- _Your objective_
Find the string "Eloquence" in the records. Copy each line that has it.

- _Data excerpts_
================================
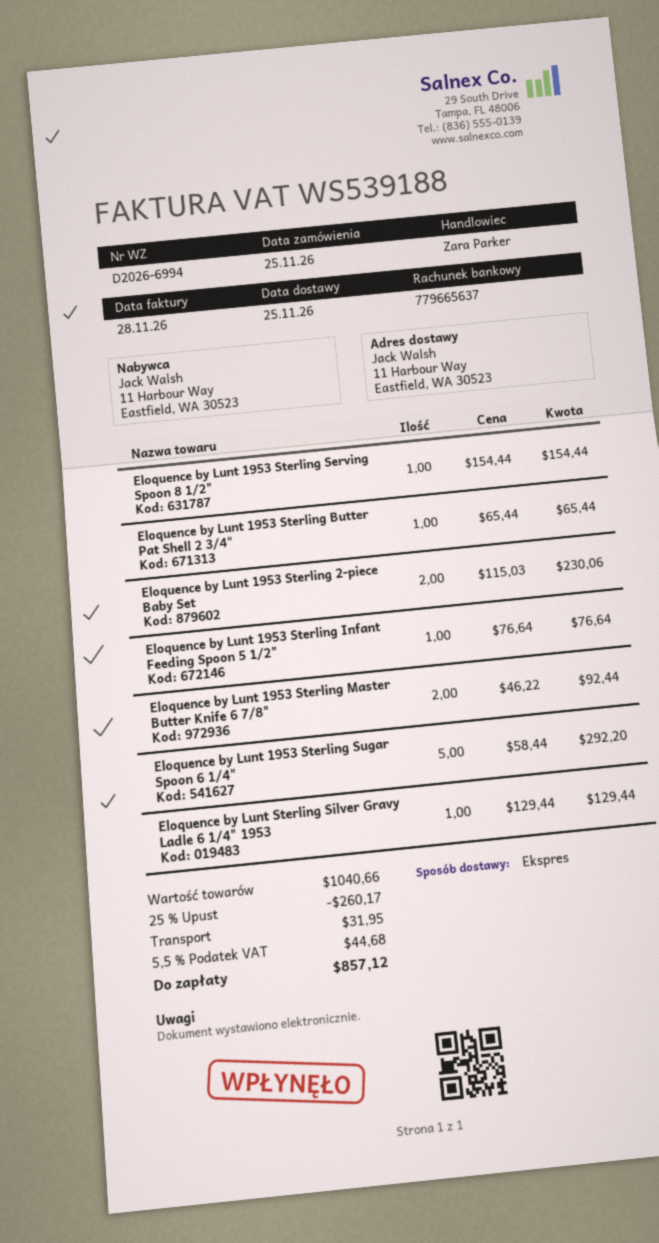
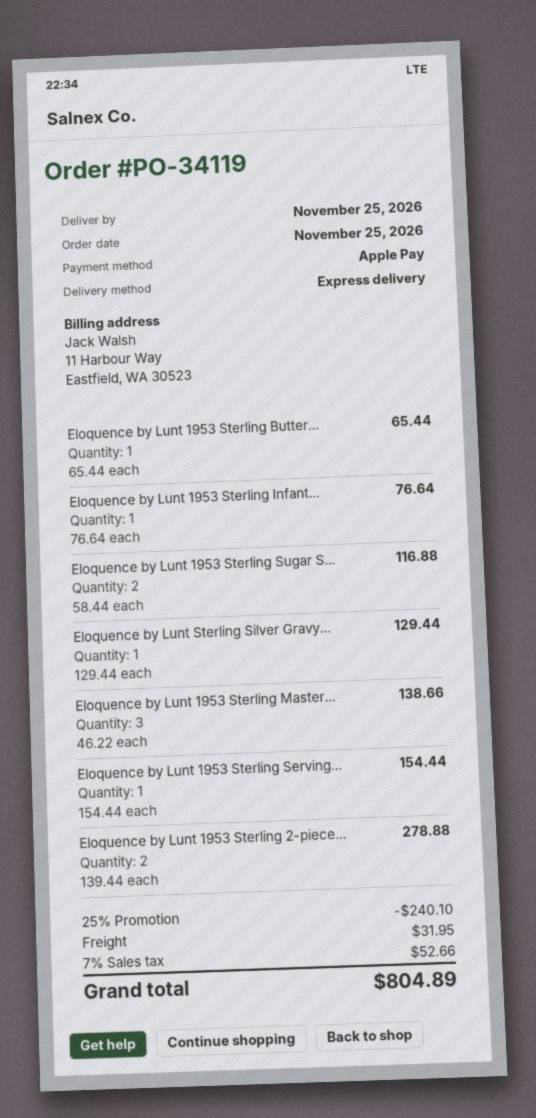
Eloquence by Lunt 1953 Sterling 2-piece Baby Set: 2 x 115.03 = 230.06 -> 2 x 139.44 = 278.88
Eloquence by Lunt 1953 Sterling Master Butter Knife 6 7/8": 2 x 46.22 = 92.44 -> 3 x 46.22 = 138.66
Eloquence by Lunt 1953 Sterling Sugar Spoon 6 1/4": 5 x 58.44 = 292.20 -> 2 x 58.44 = 116.88
discount: 25% = 260.17 -> 25% = 240.10
tax: 5.5% = 44.68 -> 7% = 52.66
total: 857.12 -> 804.89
================================
- _Your response_
Eloquence by Lunt 1953 Sterling 2-piece Baby Set: 2 x 115.03 = 230.06 -> 2 x 139.44 = 278.88
Eloquence by Lunt 1953 Sterling Master Butter Knife 6 7/8": 2 x 46.22 = 92.44 -> 3 x 46.22 = 138.66
Eloquence by Lunt 1953 Sterling Sugar Spoon 6 1/4": 5 x 58.44 = 292.20 -> 2 x 58.44 = 116.88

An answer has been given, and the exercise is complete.